気泡緩衝材エアセルマットが、パイプへとリサイクルされる工程もご紹介しましょう。
融解されるのは、他の廃棄プラスチックのリサイクル工程と同じです。
棒の先にある炉では、エアセルマットが融解されています。
エアセルマットが融解された状態。
なお、海津化学ゴムのパイプは、エアセルマットだけではなく、複数の廃プラスチックを原料としています。
融解されたエアセルマットは、今度は筒状に押出し成形されます。
太さの異なるパイプを、海津化学ゴムさんでは製造しています。
パイプは大きなリング状にまとめられ、一定の長さで切り揃えられます。
気泡緩衝材エアセルマットで梱包されている、ある自動車部品については、納入先である自動車メーカーの協力の下、使用済みのエアセルマットを海津化学ゴムさんが回収し、リサイクルする取り組みが始まっています。
こういうのは嬉しいですね。
一方で、すべての使用済み気泡緩衝材エアセルマットをリサイクルすることができるかと言えば、それは不可能でしょう。

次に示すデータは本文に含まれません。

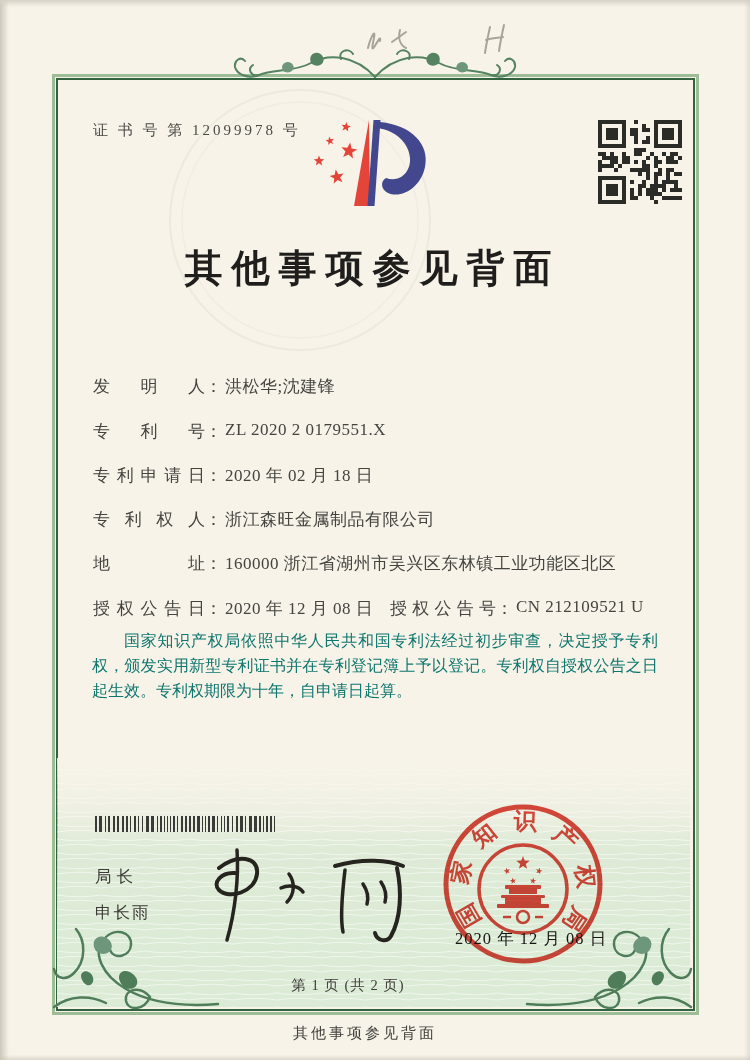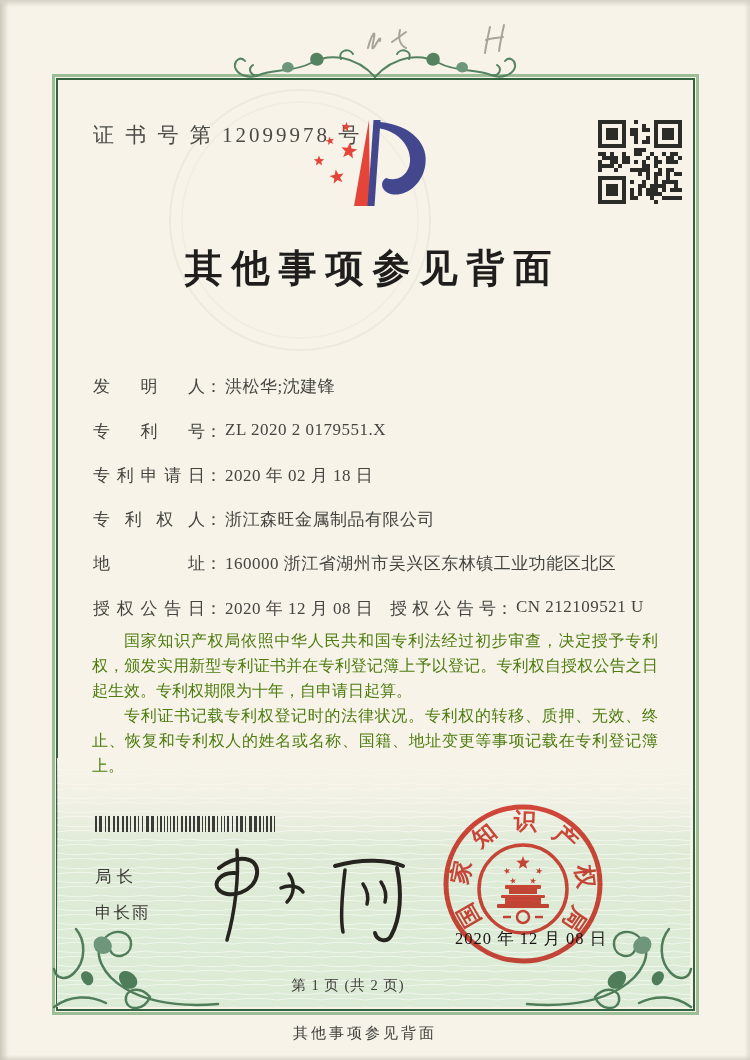"证 书 号 第 12099978" .cert-number { font-size: 21px -> 15px }
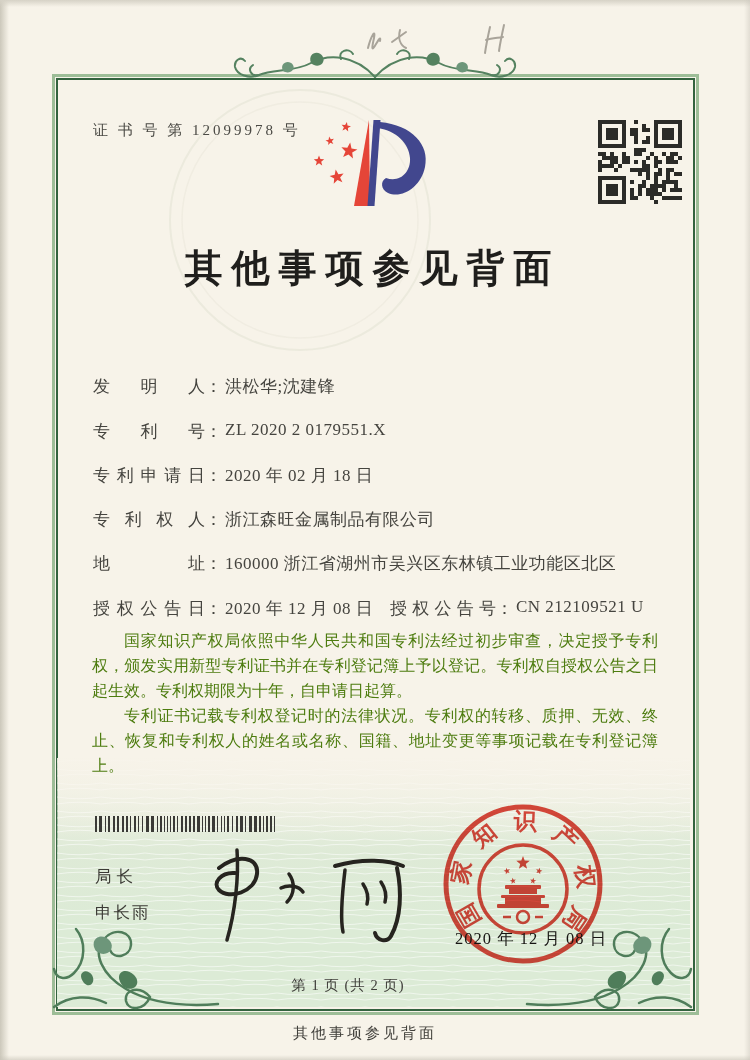"国家知识产权局依照中华人民共和国专利法经过初步审查，决定授予专利权，颁发实用新型" .paras { color: #4d7c0f -> #0f766e }
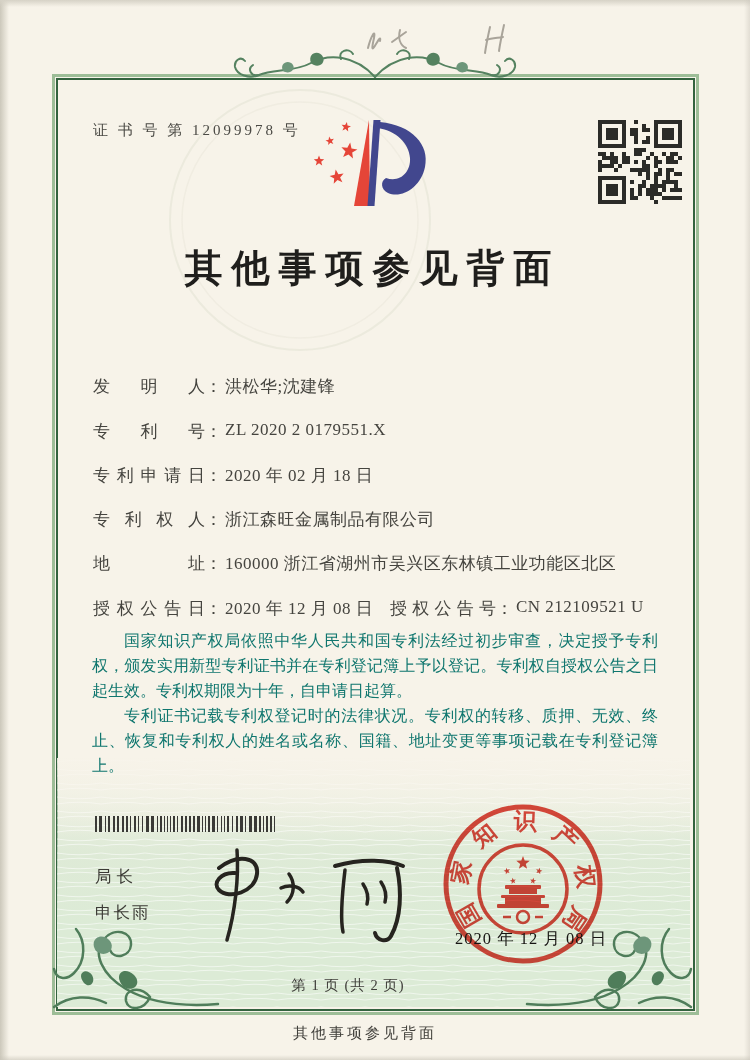"专利证书记载专利权登记时的法律状况。专利权的转移、质押、无效、终止、恢复和专利权" p { html: <p>专利证书记载专利权登记时的法律状况。专利权的转移、质押、无效、终止、恢复和专利权人的姓名或名称、国籍、地址变更等事项记载在专利登记簿上。</p> -> none }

その利便性ゆえに、気泡緩衝材は広く使用されています。
例えば、ECでの購入製品の梱包に使われたエアセルマットを、当社が個人宅から回収して回ることは不可能です。
そこまで極端なことを言わずとも、EC購入製品が緩衝封筒に封入され届いたすべて人が、全員紙部分とエアセルマットを分離し、住んでいる市区町村の分別ルールに従い、エアセルマットをプラスチックごみとして廃棄してくれるかと言えば、それも期待はできないでしょう。
プラ新法では、中間目標のひとつとして、「2035年までに使用済みプラスチックを100%リユース・リサイクル」を掲げています。当然、当社もこの中間目標を達成すべく努力してはいますが、「100%リユース・リサイクル」を実現する現実的な方法は見つかっていません。
プラスチックは、私たちの生活に欠かせないものとなりました。
もちろん、「Renewable(リニューアブル)」──製造に使用する資源を再生可能なものやバイオマスプラスチックに置き換える──という考えも必要でしょう。しかし、今あるプラスチック製品を、すべて紙や木製の素材、あるいはバイオマスプラスチックに置き換えることなど、できるわけがありません。また、代替資源が必ずしも「ほんとうの意味での環境貢献」につながらないことは、脱プラストロー問題などでも、和泉通信は申し上げてきました。
「ほんとうの意味での環境貢献」につながりつつ、かつ私たちの生活の質も落とさないこと。本稿でご紹介したような取り組みが広がれば、実現できる可能性も高まることでしょう。
海津化学ゴムさま、取材にご協力いただきありがとうございました!
本記事でご紹介した海津化学ゴムさまとの取り組みは、Webメディア「Merkmal」およびYahoo!ニュースでも紹介されています。